Benchmark Replacement Date” means, with respect to the Affected Currency, a date and time determined by the Administrator, which date shall be at the end of a Yield Period, if applicable, and no later than the earliest to occur of the following events with respect to the then- current Benchmark:
(1)in the case of clause (1) or (2) of the definition of “Benchmark Transition Event,” the later of (A) the date of the public statement or publication of information referenced therein and (B) the date on which the administrator of such Benchmark (or the published component used in the calculation thereof) permanently or indefinitely ceases to provide all Available Tenors of such Benchmark (or such component thereof);
(2)in the case of clause (3) of the definition of “Benchmark Transition Event,” the date determined by the Administrator, which date shall promptly follow the date of the public statement or publication of information referenced therein; or
(3)in the case of a Term RFR Transition Event, the date that is set forth in the Term RFR Notice provided to the Purchasers and the Seller pursuant to Section 4(k) which date shall be at least 30 days from the date of the Term RFR Notice.
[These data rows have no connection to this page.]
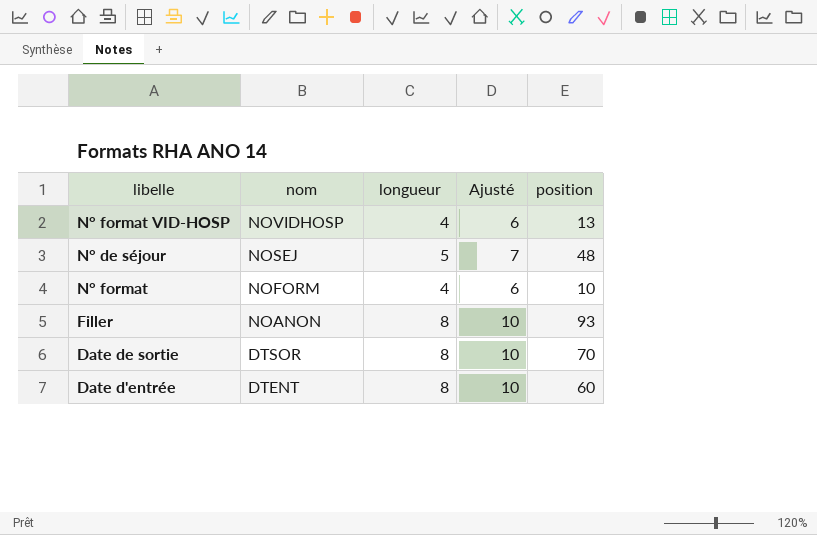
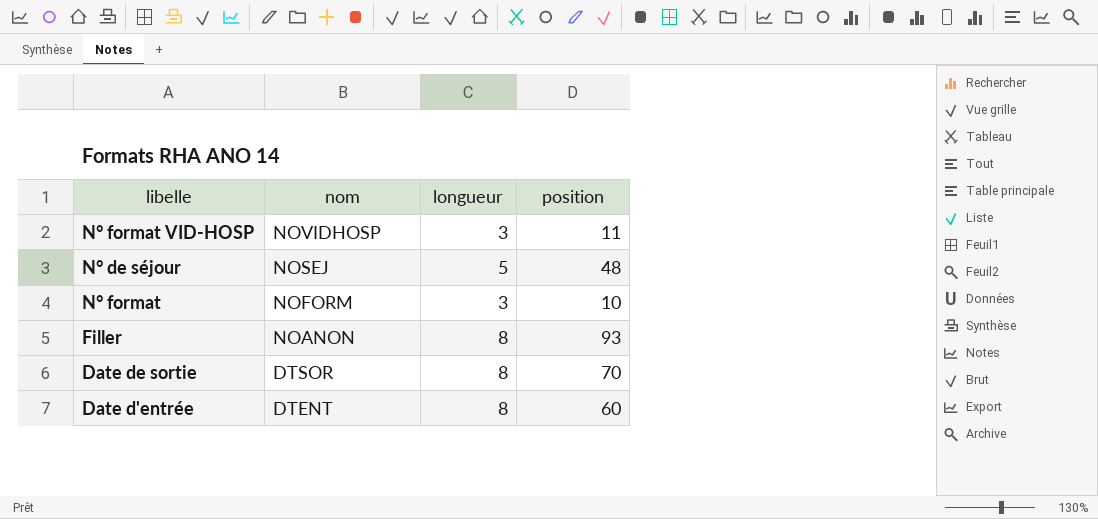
column Ajusté | formula: [longueur] + 2 -> none
N° format VID-HOSP | longueur: 4 -> 3
N° format VID-HOSP | position: 13 -> 11
N° format | longueur: 4 -> 3

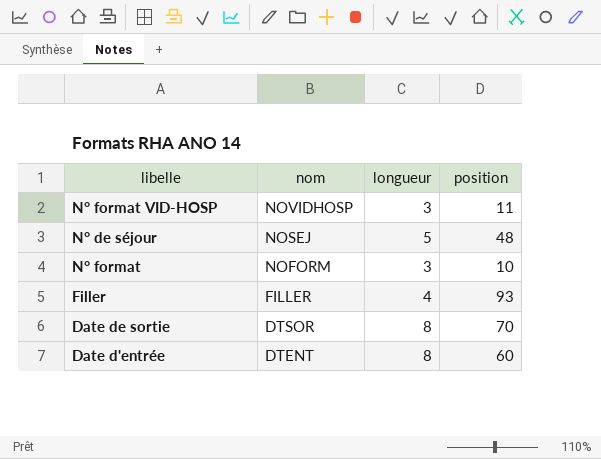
Filler | nom: NOANON -> FILLER
Filler | longueur: 8 -> 4

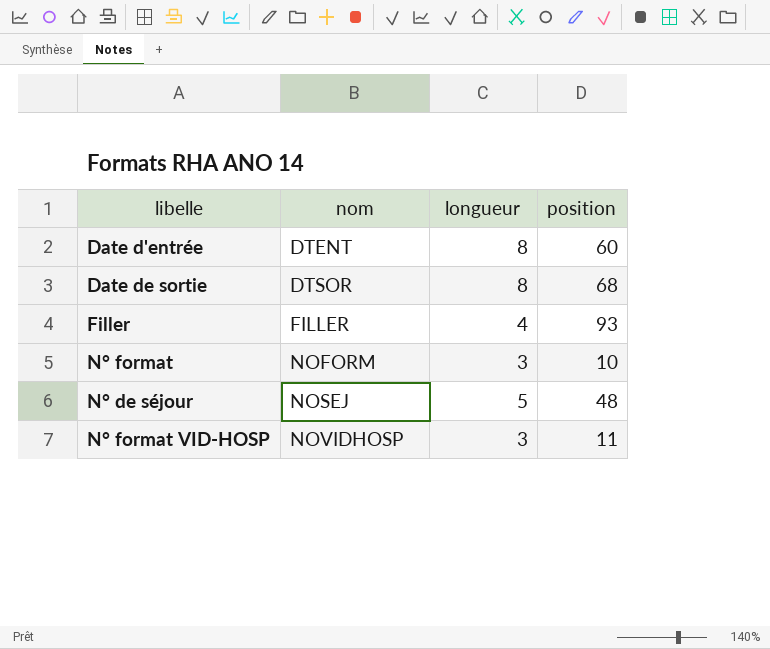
row order: nom descending -> nom ascending
Date de sortie | position: 70 -> 68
For the avoidance of doubt, (i) if the event giving rise to the Benchmark Replacement Date occurs on the same day as, but earlier than, the Reference Time in respect of any determination, the Benchmark Replacement Date will be deemed to have occurred prior to the Reference Time for such determination and (ii) the “Benchmark Replacement Date” will be deemed to have occurred in the case of clauses (1), (2) or (3) of this definition with respect to any Benchmark upon the occurrence of the applicable event or events set forth therein with respect to all then-current Available Tenors of such Benchmark (or the published component used in the calculation thereof).
Benchmark Transition Event” means the occurrence of one or more of the following events, with respect to any then-current Benchmark for the Affected Currency:
(1)a public statement or publication of information, by or on behalf of the administrator of such Benchmark for the Affected Currency (or the published component used in the calculation thereof), announcing that such administrator has ceased or will cease to provide all Available Tenors of such Benchmark for the Affected Currency (or such component thereof), permanently or indefinitely; provided that, at the time of such statement or publication there is no successor administrator that will continue to provide any Available Tenor of such Benchmark for the Affected Currency (or component thereof);
(2)a public statement or publication of information by a Governmental Authority having jurisdiction over the Administrator, the regulatory supervisor for the administrator of such Benchmark for the Affected Currency (or the published component used in the calculation thereof), the Board of Governors of the Federal Reserve System, the Federal Reserve Bank of New York, an insolvency official with jurisdiction over the administrator for such Benchmark for the Affected Currency (or such component), a resolution authority with jurisdiction over the administrator for such Benchmark for the Affected Currency (or such component) or a court or an entity with similar insolvency or resolution authority over the administrator for such Benchmark for the Affected Currency (or such component), which states that the administrator of such Benchmark for the Affected Currency (or such component) has ceased or will cease to provide all Available Tenors of such Benchmark for the Affected Currency (or such component thereof) permanently or indefinitely; provided that, at the time of such statement or publication, there is no successor administrator that will continue to provide any Available Tenor of such Benchmark for the Affected Currency (or such component thereof); or





(3)a public statement or publication of information by the regulatory supervisor for the administrator of such Benchmark (or the published component used in the calculation thereof) or a Governmental Authority having jurisdiction over the Administrator announcing that all Available Tenors of such Benchmark (or such component thereof) are no longer representative.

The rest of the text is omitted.